A Venezuela é um dos mais difíceis desafios que a comunidade internacional enfrenta para restaurar a ordem financeira, o crescimento econômico e a viabilidade da dívida no longo prazo. Mas, se bem administrado, existe potencial para o país se tornar exemplo do que uma coordenação internacional de iniciativas públicas e privadas pode fazer, por meio de um encadeamento de medidas cuidadoso e criterioso.

Saques afetam a cidade de Maracaibo, no oeste da Venezuela, durante apagão Foto: REUTERS/Issac Urrutia

A crise venezuelana vinha se formando há muitos anos e agora exige a implementação de uma série concentrada de medidas de ajuda econômica e financeira imediatas, seguidas de ações de longo prazo com vistas a uma recuperação, medidas estas que precisam ser respaldadas por uma comunicação confiável e uma coesão sócio-política interna que inexistiu nos últimos anos, juntamente com a coordenação e acordos entre governos, órgãos regionais, instituições multilaterais e credores privados.

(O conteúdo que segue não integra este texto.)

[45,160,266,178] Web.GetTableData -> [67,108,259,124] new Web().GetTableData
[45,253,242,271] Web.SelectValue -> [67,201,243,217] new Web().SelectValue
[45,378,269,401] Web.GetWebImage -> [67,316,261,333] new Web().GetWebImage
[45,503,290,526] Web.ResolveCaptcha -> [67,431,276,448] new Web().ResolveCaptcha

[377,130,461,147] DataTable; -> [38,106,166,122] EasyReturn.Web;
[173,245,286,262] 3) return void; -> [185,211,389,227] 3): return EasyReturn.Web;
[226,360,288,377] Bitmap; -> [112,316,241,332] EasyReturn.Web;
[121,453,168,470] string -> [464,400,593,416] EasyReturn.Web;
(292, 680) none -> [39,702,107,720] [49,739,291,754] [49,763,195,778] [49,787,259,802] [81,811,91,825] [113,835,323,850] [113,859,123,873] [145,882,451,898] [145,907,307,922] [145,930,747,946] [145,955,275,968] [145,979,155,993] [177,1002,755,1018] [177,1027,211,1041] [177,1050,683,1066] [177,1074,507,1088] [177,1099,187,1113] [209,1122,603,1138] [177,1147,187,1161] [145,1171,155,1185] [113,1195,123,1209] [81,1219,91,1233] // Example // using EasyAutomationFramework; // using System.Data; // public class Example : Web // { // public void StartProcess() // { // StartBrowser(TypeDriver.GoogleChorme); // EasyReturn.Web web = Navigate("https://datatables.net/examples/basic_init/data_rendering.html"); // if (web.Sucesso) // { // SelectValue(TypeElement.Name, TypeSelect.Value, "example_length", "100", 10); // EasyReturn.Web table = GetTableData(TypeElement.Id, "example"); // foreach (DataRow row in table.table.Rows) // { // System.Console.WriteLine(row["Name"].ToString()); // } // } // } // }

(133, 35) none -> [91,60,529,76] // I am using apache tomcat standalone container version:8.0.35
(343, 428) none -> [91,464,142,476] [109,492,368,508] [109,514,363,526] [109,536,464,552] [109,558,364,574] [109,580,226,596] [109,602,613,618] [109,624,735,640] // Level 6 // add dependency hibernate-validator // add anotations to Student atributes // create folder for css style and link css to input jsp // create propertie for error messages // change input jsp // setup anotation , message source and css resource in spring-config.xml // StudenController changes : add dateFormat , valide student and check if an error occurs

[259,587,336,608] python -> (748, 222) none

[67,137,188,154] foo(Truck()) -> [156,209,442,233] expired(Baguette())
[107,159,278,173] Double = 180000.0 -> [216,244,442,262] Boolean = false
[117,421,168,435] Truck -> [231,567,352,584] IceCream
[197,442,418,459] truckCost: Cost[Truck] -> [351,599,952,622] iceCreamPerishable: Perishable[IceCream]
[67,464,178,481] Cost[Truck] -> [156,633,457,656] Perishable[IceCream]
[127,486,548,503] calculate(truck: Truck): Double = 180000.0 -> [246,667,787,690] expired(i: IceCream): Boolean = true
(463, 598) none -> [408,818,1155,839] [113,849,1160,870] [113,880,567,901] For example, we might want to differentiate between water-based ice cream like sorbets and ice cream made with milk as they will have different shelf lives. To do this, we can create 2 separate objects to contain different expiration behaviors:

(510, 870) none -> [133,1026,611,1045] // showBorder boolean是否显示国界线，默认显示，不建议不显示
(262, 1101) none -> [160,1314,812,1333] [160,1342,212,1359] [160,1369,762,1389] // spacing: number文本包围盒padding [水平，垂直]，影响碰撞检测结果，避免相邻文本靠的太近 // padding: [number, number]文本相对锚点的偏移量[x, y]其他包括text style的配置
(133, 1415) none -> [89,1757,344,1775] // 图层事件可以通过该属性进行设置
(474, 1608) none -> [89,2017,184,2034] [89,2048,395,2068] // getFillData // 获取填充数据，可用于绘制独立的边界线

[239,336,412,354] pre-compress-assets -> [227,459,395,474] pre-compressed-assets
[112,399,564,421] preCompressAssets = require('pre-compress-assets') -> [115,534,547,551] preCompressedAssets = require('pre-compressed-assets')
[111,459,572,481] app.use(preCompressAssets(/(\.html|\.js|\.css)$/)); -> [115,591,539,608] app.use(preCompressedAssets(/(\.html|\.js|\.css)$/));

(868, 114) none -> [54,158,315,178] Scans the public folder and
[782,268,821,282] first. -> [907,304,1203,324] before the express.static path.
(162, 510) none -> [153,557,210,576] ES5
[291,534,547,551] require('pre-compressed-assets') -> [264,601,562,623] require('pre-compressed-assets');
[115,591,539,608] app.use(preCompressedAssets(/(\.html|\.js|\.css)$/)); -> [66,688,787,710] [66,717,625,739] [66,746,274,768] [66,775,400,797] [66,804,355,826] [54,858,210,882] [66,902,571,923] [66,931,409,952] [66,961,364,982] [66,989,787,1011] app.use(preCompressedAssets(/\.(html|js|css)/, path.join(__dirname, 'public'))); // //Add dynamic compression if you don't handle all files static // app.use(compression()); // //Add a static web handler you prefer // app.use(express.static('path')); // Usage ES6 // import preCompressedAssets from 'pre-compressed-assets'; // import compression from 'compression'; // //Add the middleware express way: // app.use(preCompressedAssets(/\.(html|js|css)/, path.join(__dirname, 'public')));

Sem isso há poucas esperanças de uma solução dessa longa lista de fracassos em cascata que incluem o colapso quase total das cadeias de abastecimento, uma infraestrutura destruída, a escassez geral de produtos e serviços de primeira necessidade, a hiperinflação, um regime cambial sem uma âncora, um sistema financeiro desestabilizado, calotes financeiros em série e um colapso de instituições que ameaçam a viabilidade do setor petrolífero do país, outrora invejado por muitos.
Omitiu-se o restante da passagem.